Weshalb also ist Barsinghausen an diesem Wochenende „ausgerechnet“? Weil doch seit Freitag Fußball-EM in Deutschland ist, obwohl sich das alles irgendwie noch nicht so richtig wie das Sommermärchen anfühlen will. Kein Wunder, es gibt ja nicht nur kein Public Viewing in Bremen, sondern auch keinen Sommer. Umstand Nummer eins ist dabei recht verschmerzbar, Nummer zwei eher nicht. Was im 0421-Land fröstelnden Herzens jeder bestätigen wird, der in einer schafskalten Woche recht fassungslos die Heizung wieder angestellt hat, weil die Alternative von 16 Grad Raumtemperatur zwar kühl, aber deshalb absolut nicht cool gewesen wäre.
Aber zurück auf den Weg nach Barsinghausen.
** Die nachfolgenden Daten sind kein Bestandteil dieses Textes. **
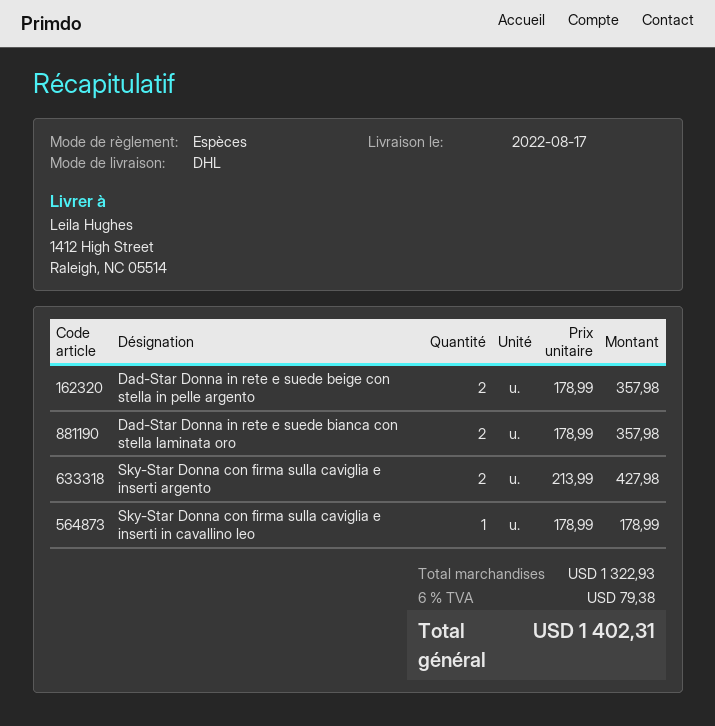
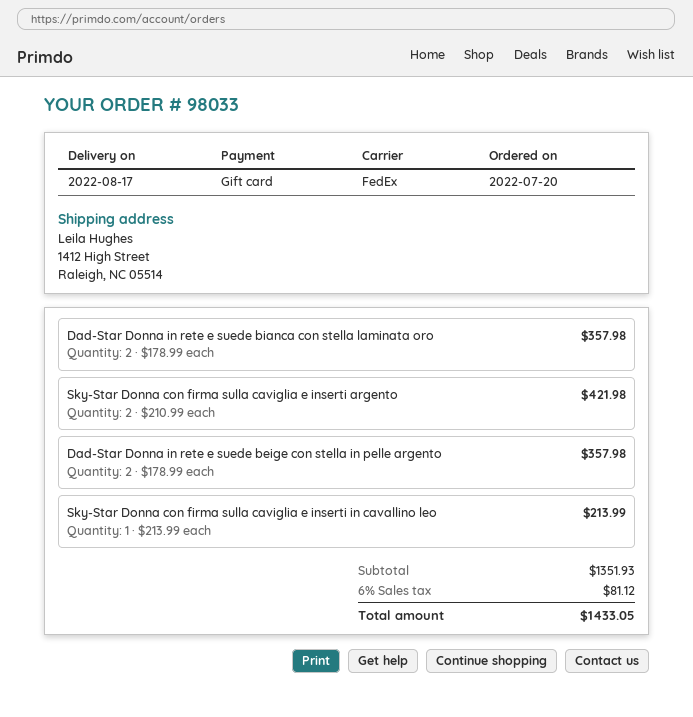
payment method: cash -> gift card
shipping method: DHL -> FedEx
Sky-Star Donna con firma sulla caviglia e inserti argento: 2 x 213.99 = 427.98 -> 2 x 210.99 = 421.98
Sky-Star Donna con firma sulla caviglia e inserti in cavallino leo: 1 x 178.99 = 178.99 -> 1 x 213.99 = 213.99
subtotal: 1322.93 -> 1351.93
tax: 6% = 79.38 -> 6% = 81.12
total: 1402.31 -> 1433.05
Der Ort in der Region Hannover war mir schon als Kind ein Begriff – weniger deshalb, weil er damit protzen kann, dass auf seinem Gebiet, so behauptet es zumindest dieses fantastisch informative Internet, zwischen Groß Munzel und dem Deisterkamm ein Höhenunterschied von mehr als 300 Metern liegt. Republikweite Aufmerksamkeit erlangte Barsinghausen – ähnlich wie das sagenumwobene Malente – vielmehr wegen der dortigen Sportschule. Die diente der deutschen Nationalelf schon seit Sepp Herbergers Zeiten in den 1950er-Jahren immer wieder als Ort für Lehrgänge oder Trainingslager.
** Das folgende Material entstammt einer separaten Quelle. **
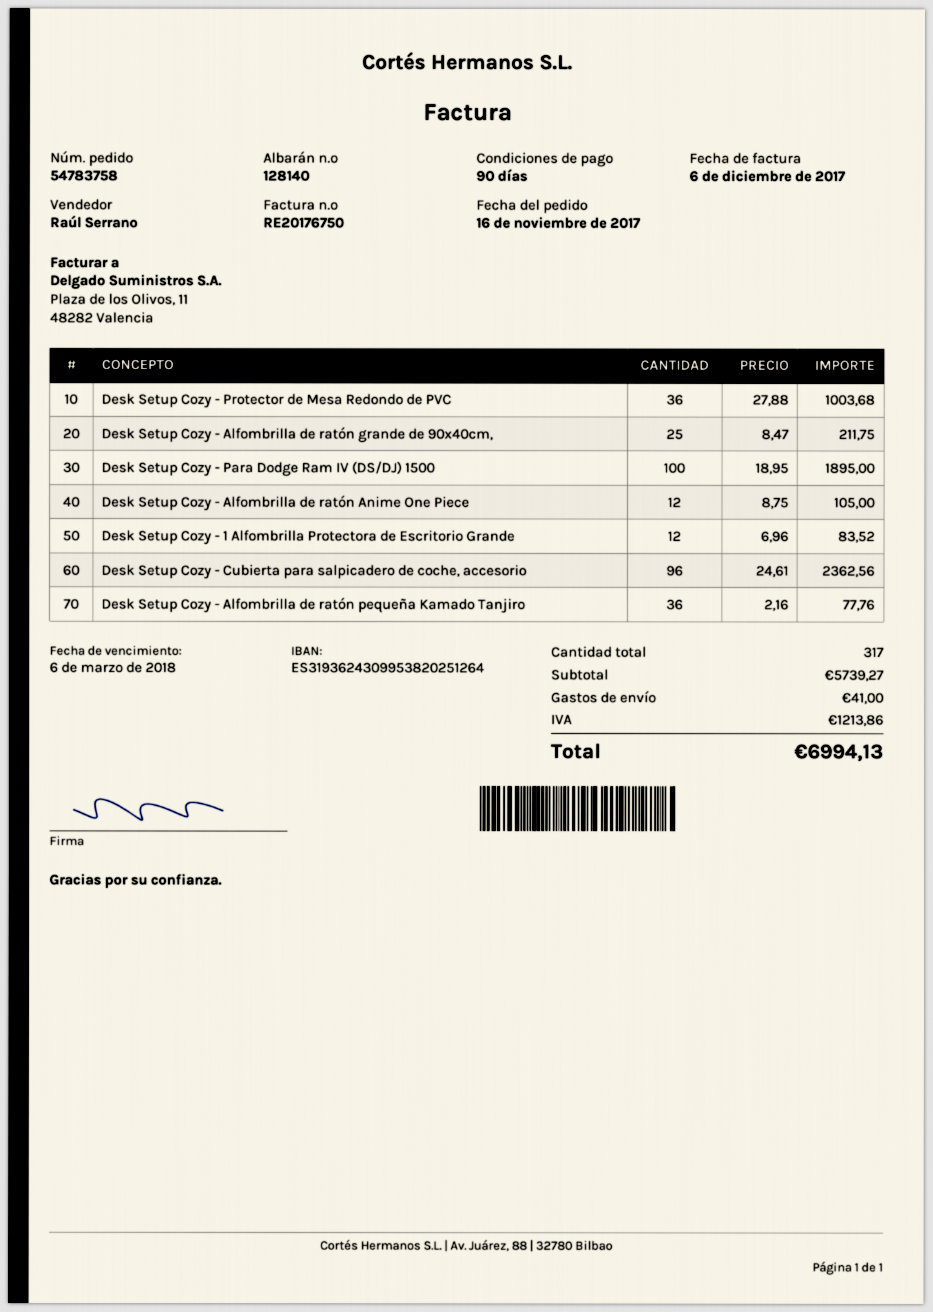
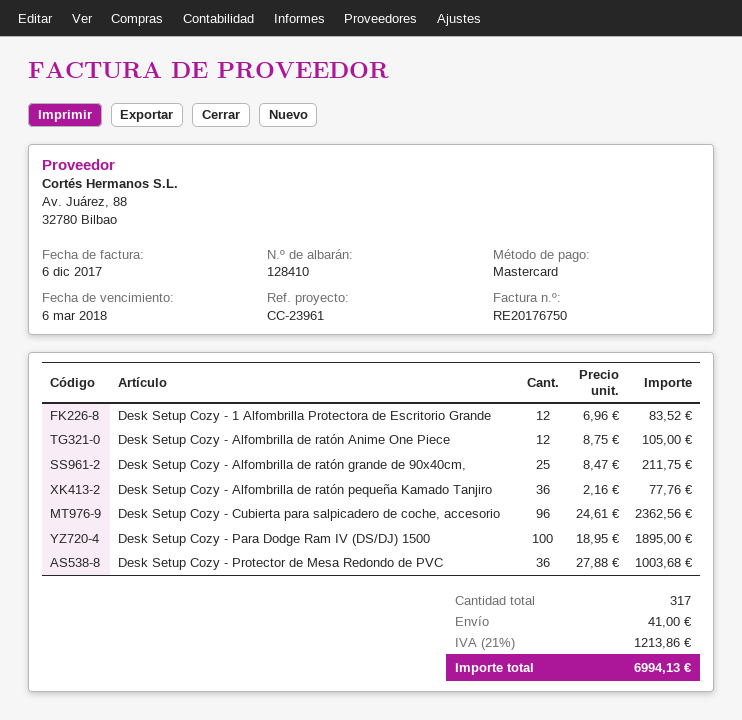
delivery note number: 128140 -> 128410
Inzwischen residiert der DFB-Tross zwar sponsornah in Herzogenaurach, doch dafür ist in Barsinghausen zur EM die türkische Nationalelf eingezogen. So wie schon bei der WM 2006 der polnische Verband, der nun, 18 Jahre später, bei seinen EM-Quartierplanungen zunächst auch Bremen ins Visier genommen hatte. Doch angeblich war es den Polen rund ums Weserstadion zu marode. Der Trainingsplatz an sich, die Infrastruktur und Erreichbarkeit, überhaupt alles. Herrje, als würden wir in Bremen um all das nicht selbst wissen und geflissentlich versuchen, die Defizite der Stadt zu ignorieren. Blöd nur, wenn es anderen nicht gelingt.
Stattdessen ist das polnische Team nun in der Weltstadt Hannover untergekommen. Dort also, wo sie all ihrer Provinzialität mit dreisprachigen Durchsagen am Hauptbahnhof zu begegnen versuchen. Aber von da lässt sich ja immer noch zu einem Tagesausflug nach Bremen starten. Das gilt selbstverständlich auch für das nahe Barsinghausen.
Tagebucheintrag: Sofern Sie zu den Bremer Menschen zählen, die das verbindende Element des schwarz-rot-goldenen Wir-Gefühls beim Public Viewing vermissen, rufen Sie mir bitte an dieser Stelle kräftig und mehrfach nach: Schland!